Details are finally shaking out about President Obama’s Alaska visit. The White House says the president WILL announce new policy initiatives while he’s here, but as Deese described it today, they aren’t aimed at cutting off access to Alaska’s natural resources, as some state leaders fear. At least, that’s not the primary thrust.
(The cat is apparently out of the bag on one announcement: News of Obama Initiative on Village Relocation Pops in Nome)
Deese also confirmed what’s been rumored for weeks: Yes, when he’s in the Seward area on Tuesday, the president plans to visit Exit Glacier, in Kenai Fjords National Park.
“The president will have an opportunity to spend sometime in the park and experience both the beauty and the impact that the climate has had on that area,” he said.
Researchers say Exit Glacier has retreated more than a mile since the early 1800s. Deese says the president will talk to Seward business owners and fishermen, and also plans to board a Coast Guard cutter to view the park from the water.
Wednesday, Air Force 1 is off to Dillingham, followed by Kotzebue, where Obama will become the first sitting president to touch U.S. land above the Arctic Circle.
Obama has been getting grief from environmental groups for permitting Shell to drill in Arctic waters this summer. In Alaska, political leaders complain he doesn’t allow enough development of natural resources, and he infuriated them by recommending wilderness status for much of the Arctic National Wildlife Refuge. U.S. Sen. Lisa Murkowski, among others, has said she worries Obama will try to use the Antiquities Act to put ANWR off-limits to oil and gas development forever, and some fear a big announcement of that kind on this trip. They might be heartened by some of the statements the senior advisor made.
“It is the president’s view that if we’re using oil and natural gas, that we’re better positioned to rely on American resources and to be able to put in place the highest and most stringent safety standards,” he said.
That’s the kind of statement made by proponents of more oil drilling on federal land. On the other hand, Brian Deese also spoke highly of Obama’s use of the Antiquities Act, which allows a president to create national monuments without seeking Congressional approval.
“This is a president who has used his authorities under the Antiquities Act to protect more public lands and water than any other president in history,” he said.

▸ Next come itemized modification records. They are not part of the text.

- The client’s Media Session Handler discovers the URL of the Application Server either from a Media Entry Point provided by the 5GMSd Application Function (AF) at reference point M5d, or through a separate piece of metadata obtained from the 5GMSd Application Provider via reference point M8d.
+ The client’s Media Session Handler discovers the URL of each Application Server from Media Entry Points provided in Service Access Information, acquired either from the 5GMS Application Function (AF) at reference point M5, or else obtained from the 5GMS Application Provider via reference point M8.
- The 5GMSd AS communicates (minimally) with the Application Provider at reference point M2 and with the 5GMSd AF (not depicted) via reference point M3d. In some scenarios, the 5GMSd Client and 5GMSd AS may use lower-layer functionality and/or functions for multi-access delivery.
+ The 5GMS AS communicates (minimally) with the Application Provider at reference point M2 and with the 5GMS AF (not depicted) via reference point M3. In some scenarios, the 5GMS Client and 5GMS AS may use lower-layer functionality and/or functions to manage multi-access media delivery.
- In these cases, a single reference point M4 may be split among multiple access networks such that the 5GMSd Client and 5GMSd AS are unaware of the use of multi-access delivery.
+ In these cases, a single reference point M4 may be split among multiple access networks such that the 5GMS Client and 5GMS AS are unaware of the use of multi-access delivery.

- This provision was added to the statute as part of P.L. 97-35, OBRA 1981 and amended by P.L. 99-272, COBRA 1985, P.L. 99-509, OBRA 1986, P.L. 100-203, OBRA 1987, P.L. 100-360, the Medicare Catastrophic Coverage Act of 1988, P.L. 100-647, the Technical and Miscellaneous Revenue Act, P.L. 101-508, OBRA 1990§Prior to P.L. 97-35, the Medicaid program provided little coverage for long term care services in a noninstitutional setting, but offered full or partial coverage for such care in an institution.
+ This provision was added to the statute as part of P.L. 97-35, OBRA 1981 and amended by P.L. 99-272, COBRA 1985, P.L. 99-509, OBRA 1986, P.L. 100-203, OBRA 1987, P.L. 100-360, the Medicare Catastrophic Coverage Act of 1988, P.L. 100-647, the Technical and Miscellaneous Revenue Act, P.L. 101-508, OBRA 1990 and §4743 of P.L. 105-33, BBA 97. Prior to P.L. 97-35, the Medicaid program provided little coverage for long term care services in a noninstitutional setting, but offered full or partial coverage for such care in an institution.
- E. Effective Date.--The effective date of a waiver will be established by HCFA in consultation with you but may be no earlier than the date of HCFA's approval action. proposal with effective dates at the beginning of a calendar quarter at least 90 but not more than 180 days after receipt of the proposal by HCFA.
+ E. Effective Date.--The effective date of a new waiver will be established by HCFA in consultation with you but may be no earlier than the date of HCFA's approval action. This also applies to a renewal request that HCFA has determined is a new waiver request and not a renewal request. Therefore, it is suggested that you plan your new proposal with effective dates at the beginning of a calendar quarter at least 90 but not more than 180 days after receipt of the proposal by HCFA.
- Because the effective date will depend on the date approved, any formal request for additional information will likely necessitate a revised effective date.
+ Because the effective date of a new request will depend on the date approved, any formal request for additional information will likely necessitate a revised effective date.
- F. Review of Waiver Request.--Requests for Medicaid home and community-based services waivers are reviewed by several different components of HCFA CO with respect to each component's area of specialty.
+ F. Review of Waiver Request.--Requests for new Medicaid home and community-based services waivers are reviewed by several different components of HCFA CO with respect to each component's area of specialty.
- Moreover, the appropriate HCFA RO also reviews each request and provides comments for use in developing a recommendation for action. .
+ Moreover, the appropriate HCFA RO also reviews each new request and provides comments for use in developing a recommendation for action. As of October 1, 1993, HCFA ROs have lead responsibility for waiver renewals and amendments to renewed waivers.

(The pro-drilling side says things like this, too, but in a different tone of voice.)
Deese wasn’t all that specific, but he says the new policies Obama will unveil are about spreading strategies Alaska communities have deployed in the areas of alternative energy and response to climate change.
“Principally the policy initiatives that we’ll be talking about on this trip are ones that are about trying to identify ways the federal government can work more effectively with the communities, with the tribal nations, with the state to build on success.”
Obama is expected to arrive Monday at Joint-Base Elmendorf Richardson and speak during the closing session of a State Department conference at the Dena’ina Center.